Il concetto di piattaforma è sempre più impiegato come lente per interpretare la disruption digitale. Così, anche il pensiero di management ha cominciato a guardare alle organizzazioni come piattaforme.

Le società digitali nascono come piattaforme (Facebook, Ebay, Google, Uber, Aibnb) ma anche Nike, ad esempio, si sta strutturando come rete di piattaforme di interazione per la co-creazione intensiva di valore, beneficiando di scalabilità rapida, dell’effetto di rete, dell’apertura agli attori e community dell’ecosistema (non solo consumatori, ma community di developer, acceleratori di soluzioni, etc.).

Anche i luoghi fisici (si pensi agli store di Apple), vengono pensati come piattaforme per il social learning, il coinvolgimento e le attività di supporto al cliente. In una prospettiva platform-oriented, il mantra dell’essere “customer-centric” risulta fuorviante. Le organizzazioni viste come piattaforme devono essere in grado di abilitare e mobilitare attori diversi (umani e non, individuali quanto collettivi) per ottenere benefici e vantaggi quali:

·         accelerare la creazione di opportunità e crescita;

·         ridurre il rischio e i costi operativi;

·         ottimizzare l’investimento in capitali e risorse;

·         scalare rapidamente processi di apprendimento e conoscenza.

Uno degli aspetti più rilevanti è che la piattaforma abilita interazioni fra produttori e consumatori di valore esterni all’impresa – come i casi di Airbnb e Uber fanno facilmente comprendere. Ciò rappresenta una netta discontinuità rispetto ai modelli economici tradizionali, attivando percorsi non lineari di valorizzazione di cui possono beneficiare, in forme diverse, sia coloro che entrano nella piattaforma con fini co-produttivi, sia coloro che vi entrano per utilizzarne i servizi.

 

Le implicazioni strategiche e organizzative portate dalla trasformazione di molti business in platfirm è forte e dirompente. Il modello è utile per comprendere l’evoluzione aziendale anche dal punto di vista dell’Economia dell’Esperienza. Come citato da Brian Solis nella sua ultima opera “X, When Experience Meets Design”: “Coca-Cola e Nike non stanno creando solo esperienze individuali: esse stanno generando spazi comuni dove consumatori e marche condividono esperienze dense di significato. Quando l’esperienza è al centro del modo in cui i prodotti sono fatti e venduti sul mercato, vengono stimolate le relazioni con i clienti e la fidelizzazione alla marca“.

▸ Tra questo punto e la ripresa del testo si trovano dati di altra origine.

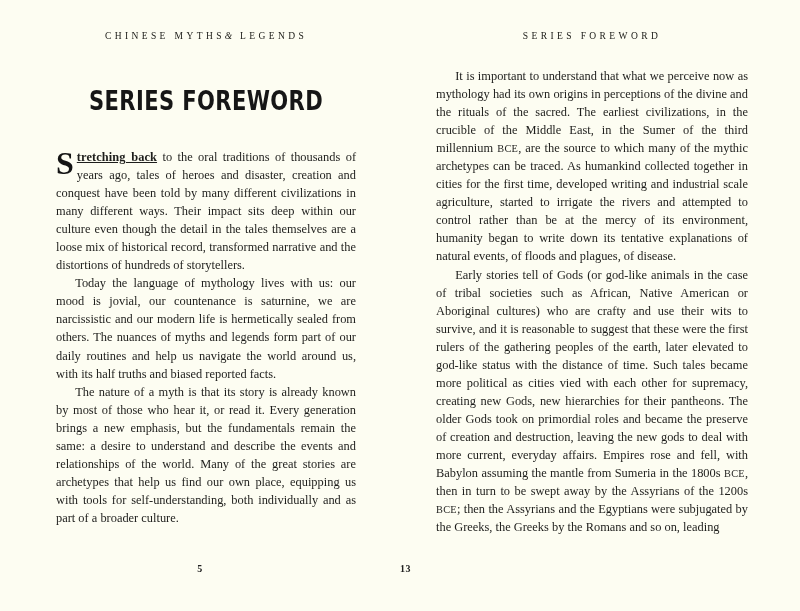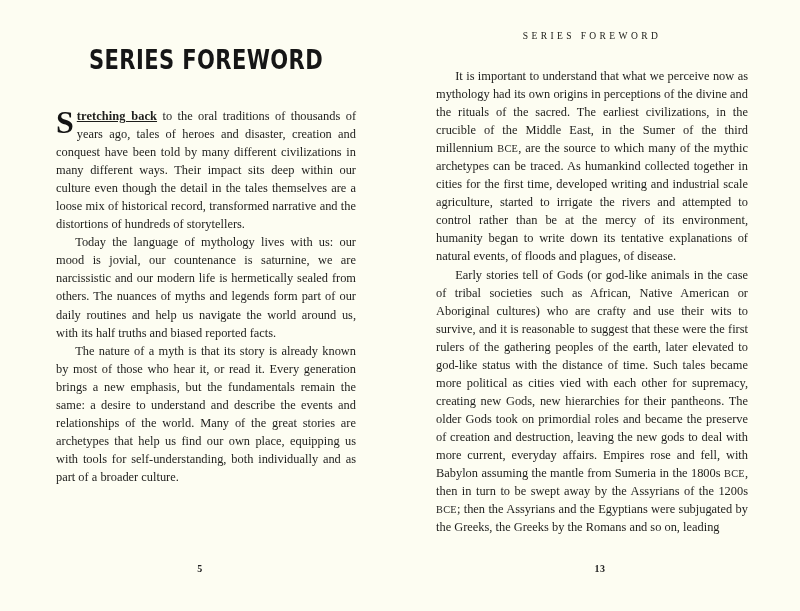--- a/index.html
+++ b/index.html
@@ -119,38 +119,41 @@
   .folio {
     position: absolute;
     bottom: 37px;
     font-family: "Liberation Serif", "DejaVu Serif", serif;
     font-size: 10px;
     font-weight: bold;
     letter-spacing: 0.5px;
     color: #222;
   }
   .folio-left  { left: 0; right: 0; text-align: center; }
-  .folio-right { left: 0; right: 0; text-align: center; }
+  .folio-right { left: 0; right: 0; }
 
   .gutter {
     position: absolute;
     left: 400px;
     top: 0;
     width: 1px;
     height: 611px;
     background: transparent;
   }
 </style>
 </head>
 <body>
 
 <div class="spread">
 
   <div class="page page-left">
 
+    <div class="running-head">
+      <span>CHINESE MYTHS</span><span class="amp">&amp;</span><span style="letter-spacing:3.4px">&nbsp;</span><span>LEGENDS</span>
+    </div>
 
     <h1 class="chapter-title">SERIES FOREWORD</h1>
 
     <div class="col col-left-top">
 
       <p class="first">
         <span class="dropcap">S</span><span class="lead-in">tretching back</span><span> to the oral traditions of thousands of years ago, tales of heroes and disaster, creation and conquest have been told by many different civilizations in many different ways. Their impact sits deep within our culture even though the detail in the tales themselves are a loose mix of historical record, transformed narrative and the distortions of hundreds of storytellers.</span>
       </p>
 
       <p><span>Today the language of mythology lives with us: our mood is jovial, our countenance is saturnine, we are narcissistic and our modern life is hermetically sealed from others. The nuances of myths and legends form part of our daily routines and help us navigate the world around us, with its half truths and biased reported facts.</span></p>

LEGGI ANCHE: L’audience non è più l’obiettivo ma il vero asset di chi fa Content Marketing

Alla base di tali experience platfirm risiede infatti la piattaforma esperienziale, ben descritta nel libro classico di Mauro Ferraresi e Bernd Schmitt “Marketing Experienziale. Come Sviluppare l’Esperienza di Consumo” e il cui obiettivo è proprio quello di articolare al meglio il posizionamento di un’azienda, una marca e/o un prodotto.

Utilizzando gli stimoli provenienti dal mondo esperienziale delle persone e dalle attività di benchmarking esperienziale, essa si compone di tre principali componenti:

·         Posizionamento esperienziale: descrive ciò che la marca o l’azienda rappresentano. Dovrebbe essere al contempo concreto e intrigante, al fine di trasmettere subito la propria utilità pratica lasciando al contempo spazio per sviluppi innovativi.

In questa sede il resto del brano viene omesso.